[Data supplied Boundary: Start]

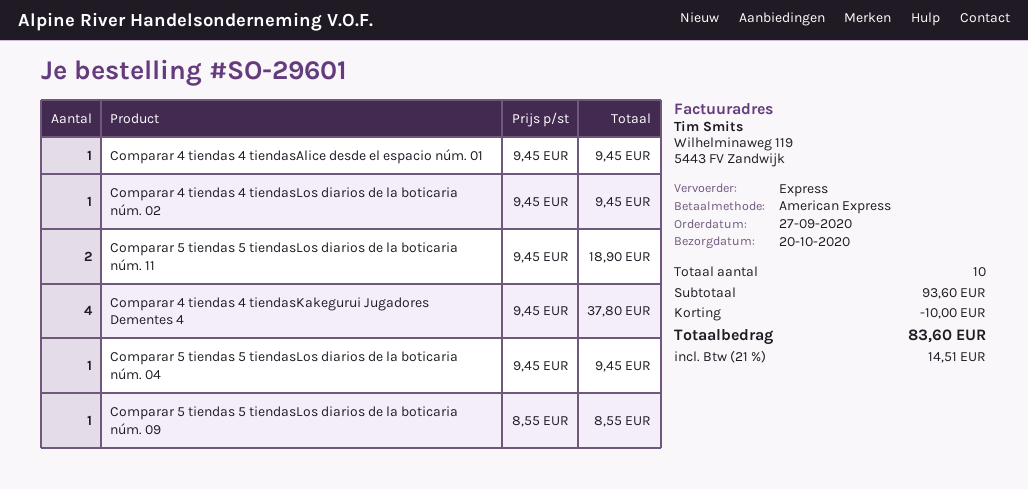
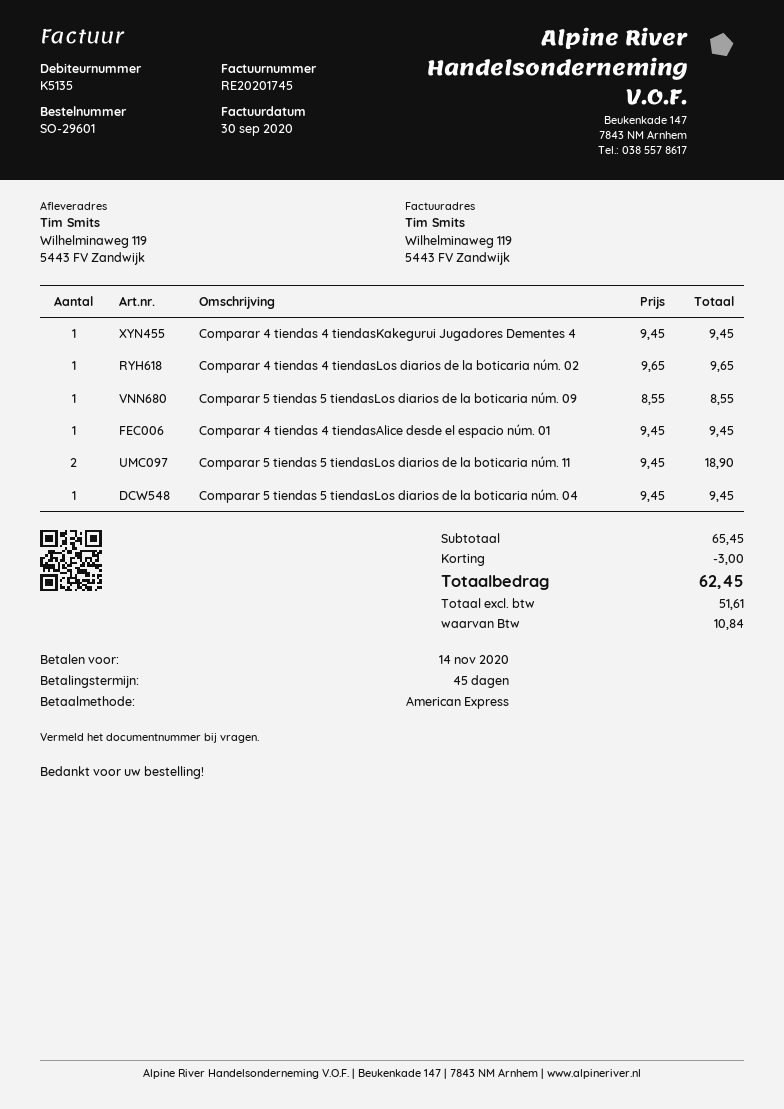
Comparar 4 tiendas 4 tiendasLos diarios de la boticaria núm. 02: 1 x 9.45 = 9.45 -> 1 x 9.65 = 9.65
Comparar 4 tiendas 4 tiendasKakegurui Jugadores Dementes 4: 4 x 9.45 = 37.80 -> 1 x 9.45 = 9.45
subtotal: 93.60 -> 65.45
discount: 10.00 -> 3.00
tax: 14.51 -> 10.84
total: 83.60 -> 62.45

[Data supplied Boundary: End]
[Data supplied Boundary: Start]

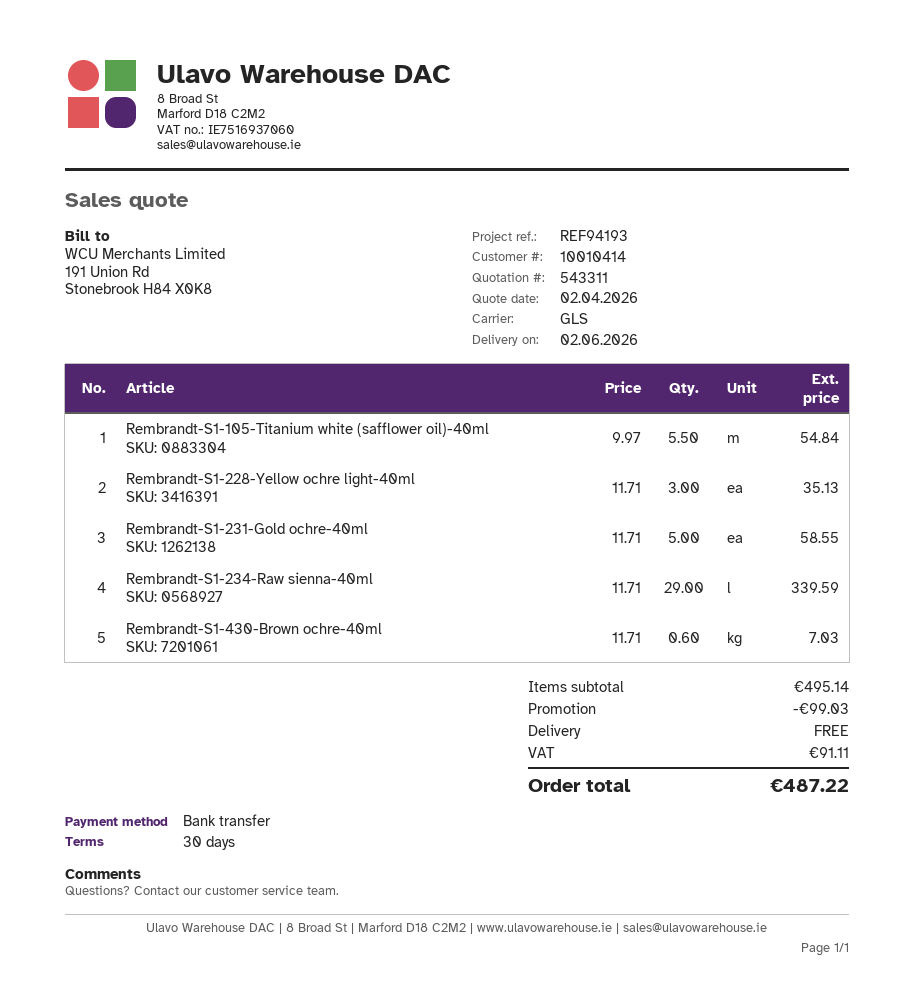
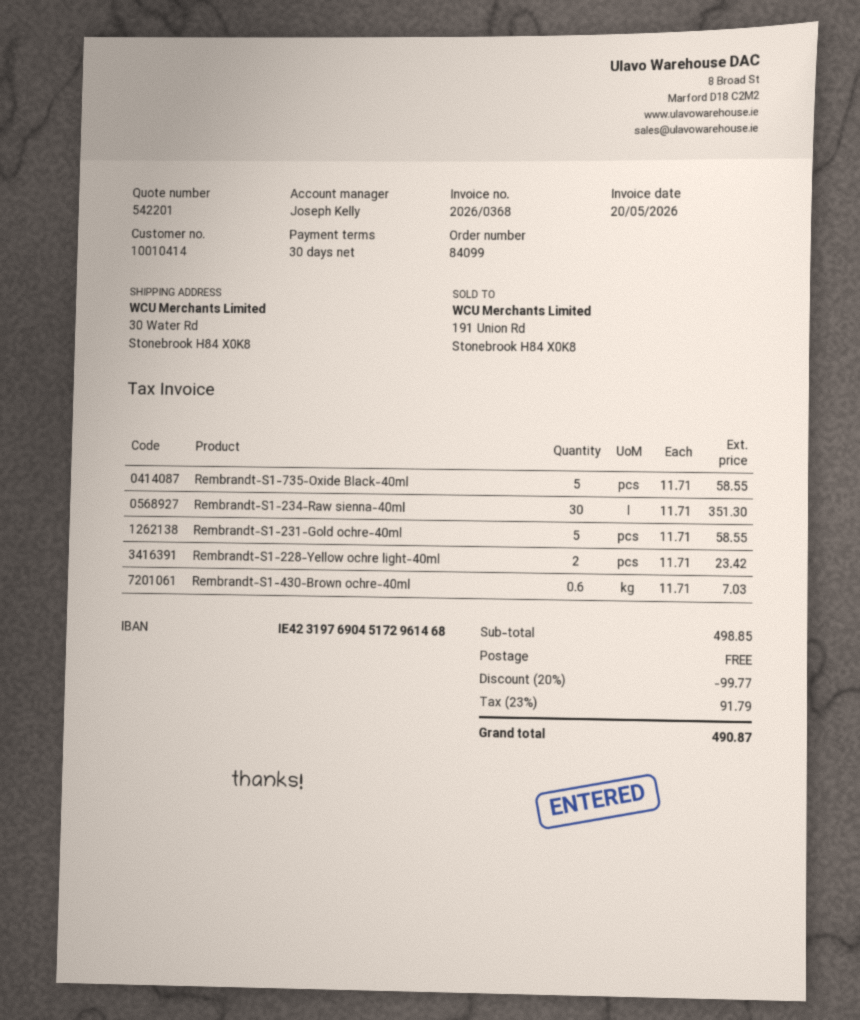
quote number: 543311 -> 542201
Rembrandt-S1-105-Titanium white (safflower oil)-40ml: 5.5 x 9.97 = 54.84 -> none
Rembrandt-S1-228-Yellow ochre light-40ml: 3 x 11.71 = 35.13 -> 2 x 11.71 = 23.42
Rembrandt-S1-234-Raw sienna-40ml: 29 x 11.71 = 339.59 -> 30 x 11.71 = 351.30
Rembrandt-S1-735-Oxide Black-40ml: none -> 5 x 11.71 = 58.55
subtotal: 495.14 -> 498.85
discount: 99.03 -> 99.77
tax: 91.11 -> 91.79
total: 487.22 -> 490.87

[Data supplied Boundary: End]

**Assigned task**
All lines above from the one containing "discount: 99.03 -> 99.77" to the one containing "total: 487.22 -> 490.87" must be repeated exactly, both lines included, and no others.

**The answer**
discount: 99.03 -> 99.77
tax: 91.11 -> 91.79
total: 487.22 -> 490.87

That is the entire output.